My dad didn’t see war as a win or lose proposition; he saw war as a human tragedy for all involved.  So when it became my turn to carry a gun, I refused.  Some days I felt like a coward, some days I felt like a hero.  Mostly I just felt torn.  Out of this quarrel with myself came this sonnet which won an award.  Rilke advised young poets, “In the darkness of night, ask yourself, ‘must I write?’”  He meant that if you weren’t soul-wise compelled to scribble poems, then go be a banker or a baker.  This implies that real writers are motivated internally more than externally; greatness comes from inspiration, not awards.  This is good advice.  On the other hand, winning the Grolier Peace Prize did a hell of a lot for me as a poet and as a citizen.  I’d taken some risks, and this validation gave me new courage.

Editor’s Note:  Lowell Jaeger was granted Conscientious Objector status but refused it in principle and became a fugitive rather than serve in the Vietnam War.  January 21, 1977, one day after his inauguration, President Jimmy Carter, a graduate of the United States Naval Academy, fulfilled a campaign promise by offering a blanket pardon to anyone who had illegally avoided being drafted into military service during the Vietnam Era.

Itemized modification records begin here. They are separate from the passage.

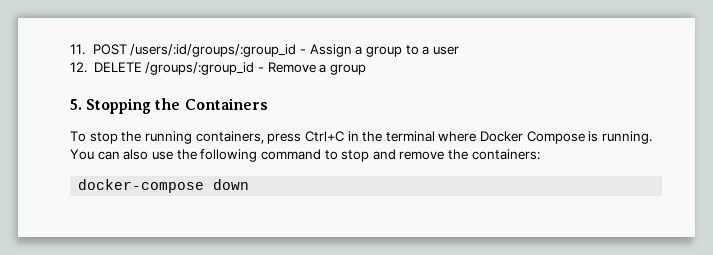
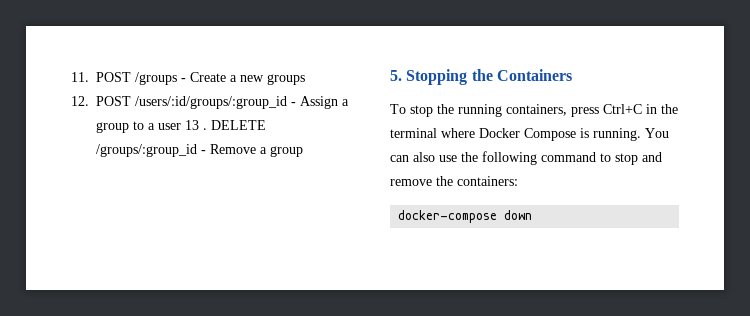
- 11. POST /users/:id/groups/:group_id - Assign a group to a user
- 12. DELETE /groups/:group_id - Remove a group
+ 11. POST /groups - Create a new groups
+ 12. POST /users/:id/groups/:group_id - Assign a group to a user 13 . DELETE /groups/:group_id - Remove a group

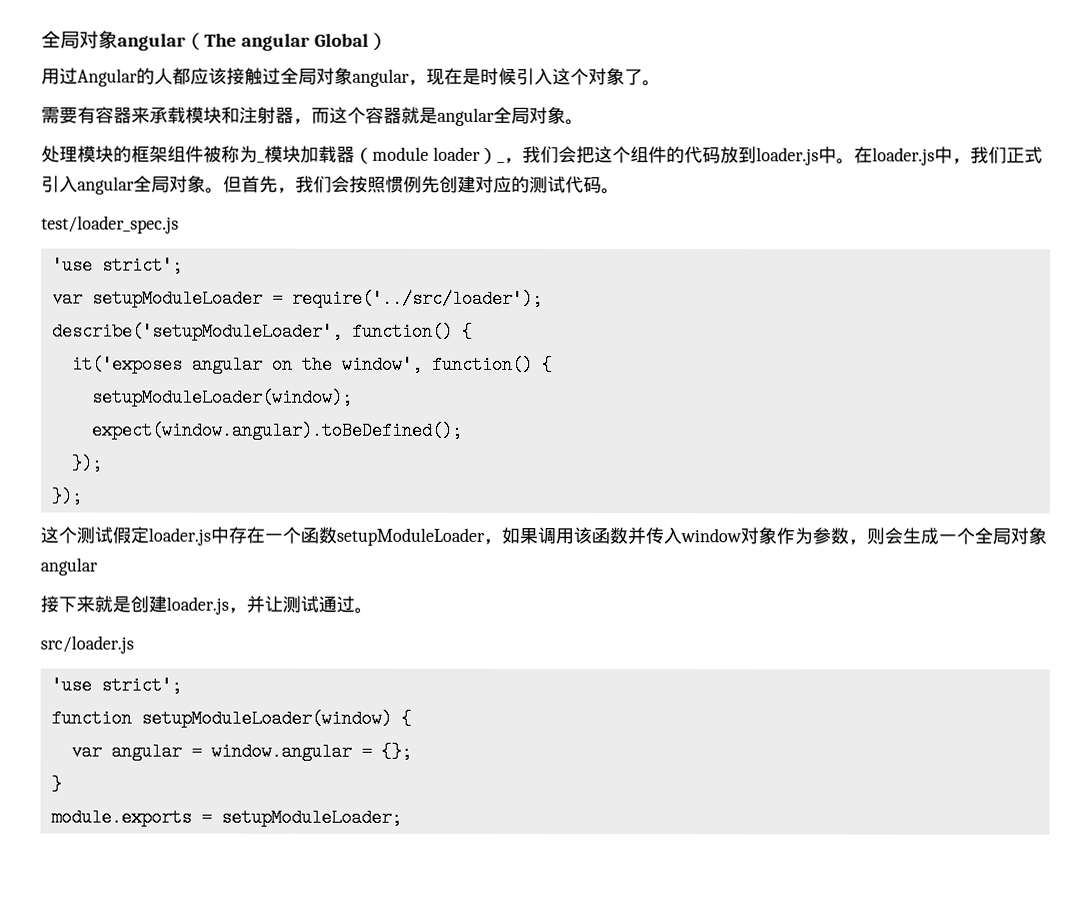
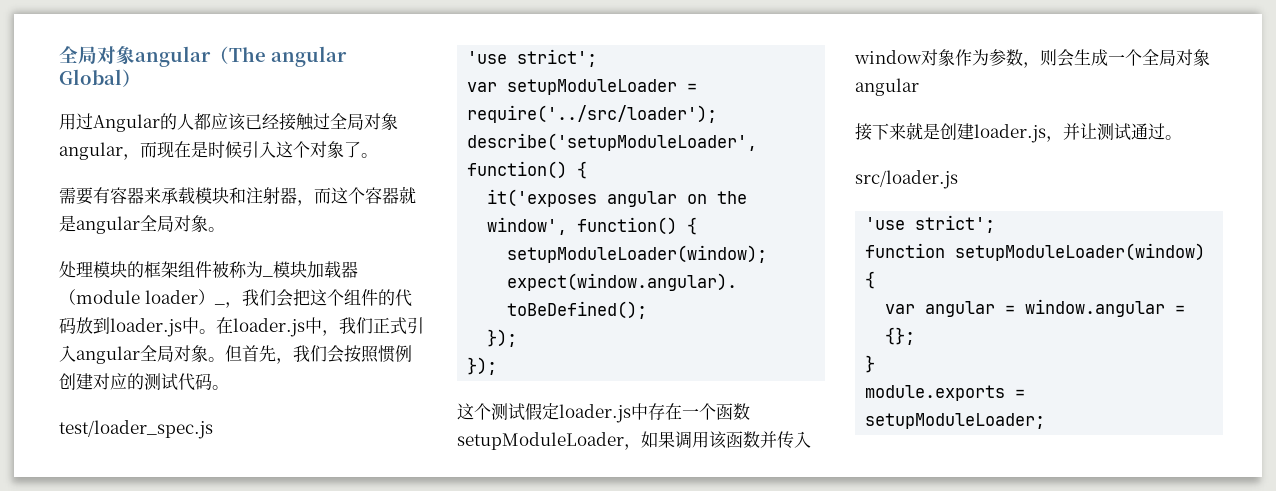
- 用过Angular的人都应该接触过全局对象angular，现在是时候引入这个对象了。
+ 用过Angular的人都应该已经接触过全局对象angular，而现在是时候引入这个对象了。
- 但首先，我们会按照惯例先创建对应的测试代码。
+ 但首先，我们会按照惯例创建对应的测试代码。

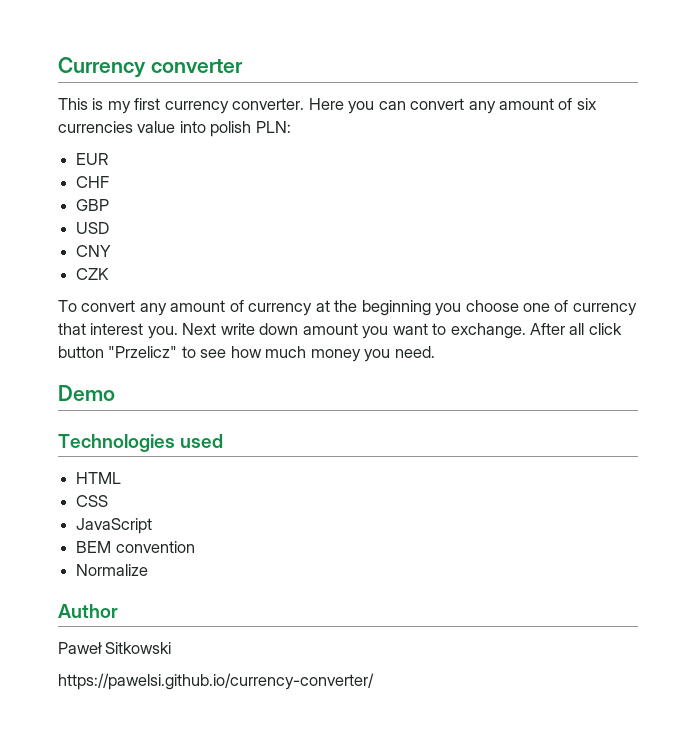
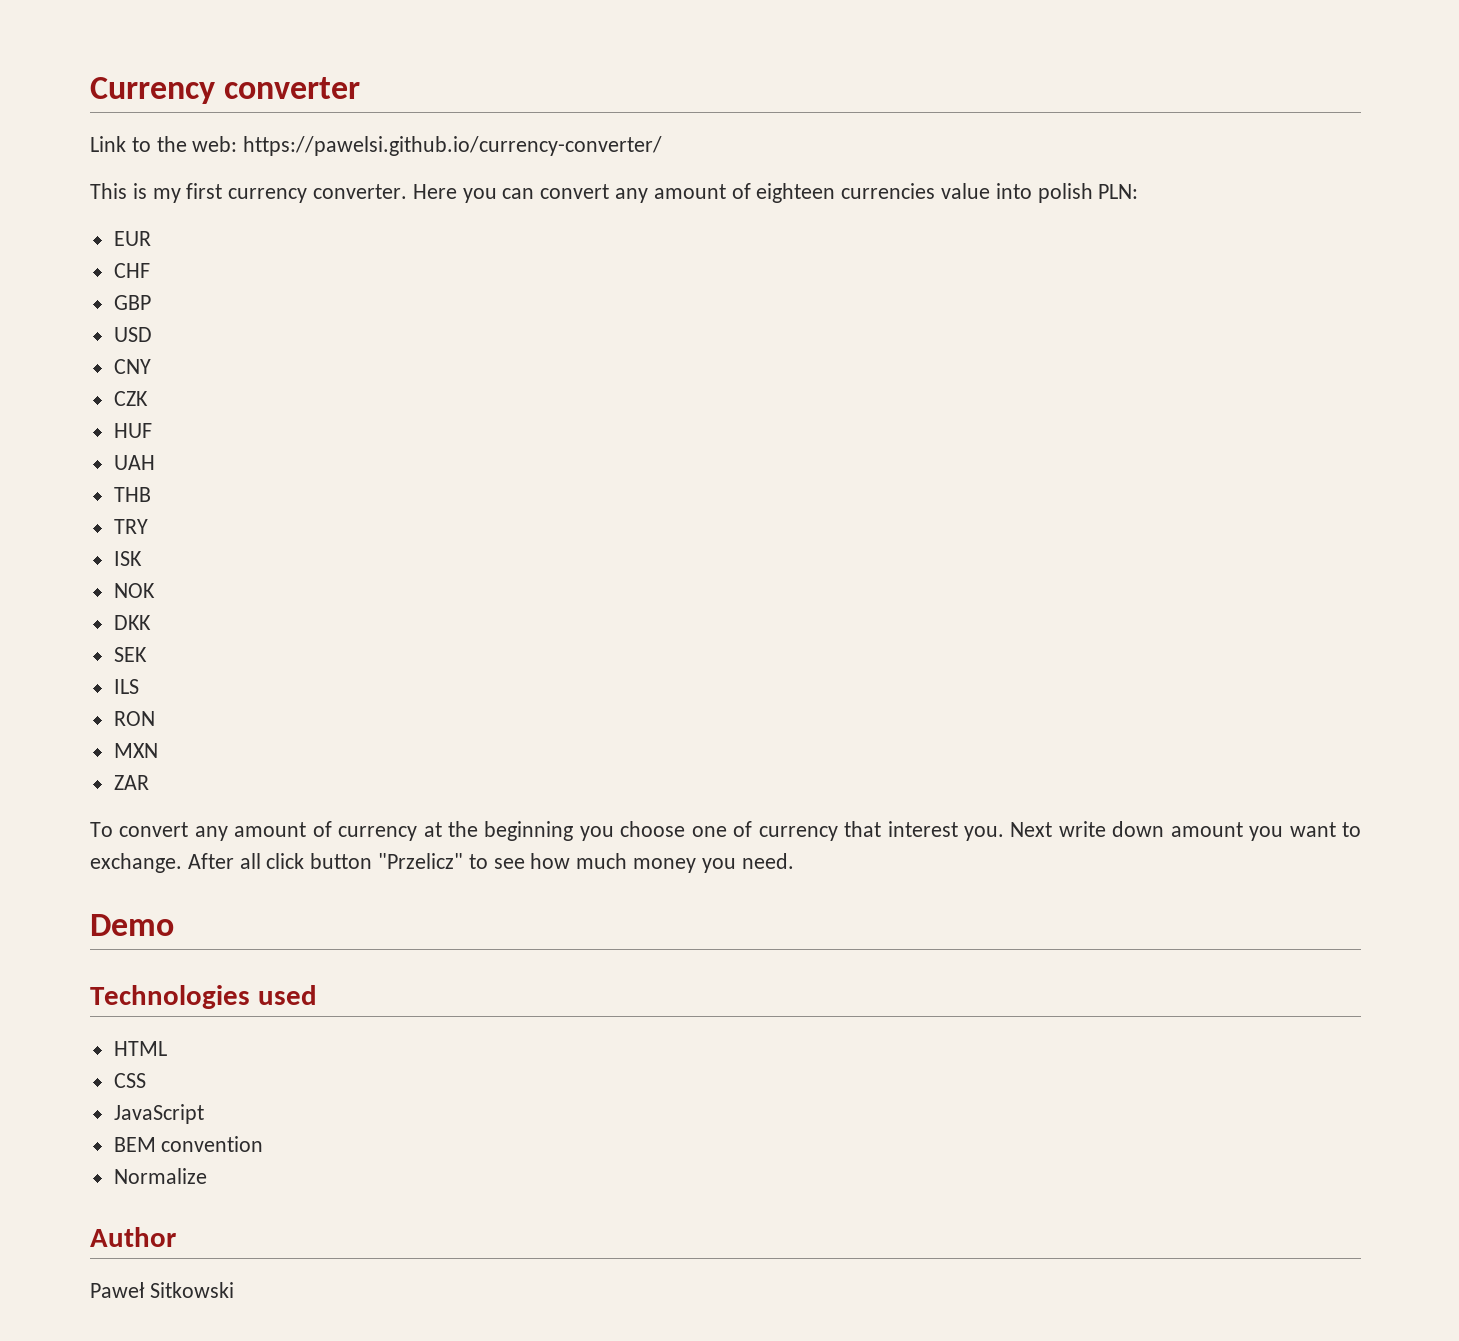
+ Link to the web: https://pawelsi.github.io/currency-converter/
- Here you can convert any amount of six currencies value into polish PLN:
+ Here you can convert any amount of eighteen currencies value into polish PLN:
+ HUF
+ UAH
+ THB
+ TRY
+ ISK
+ NOK
+ DKK
+ SEK
+ ILS
+ RON
+ MXN
+ ZAR
- https://pawelsi.github.io/currency-converter/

Denise Levertov awarded the Grolier Poetry Peace Prize to Lowell Jaeger for “Ernesto de Fiori’s ‘Soldier’” in 1987.  The poem was previously published in Broken Atoms in Our Hands Anthology, Poets and Writers Magazine, and War On War.  An image of The Soldier by Ernesto de Fiori may be viewed here

Artist's Note: It was tempting to make an illustration of the sculpture which inspired Lowell's poem. I decided against this because I believe it is a more authentic experience to read this poem without that visual.  I found the final line of this poem to be extremely powerful, so I decided to focus on that instead.  I used my own image for reference, which helped make the facial expression exactly the way I wanted it.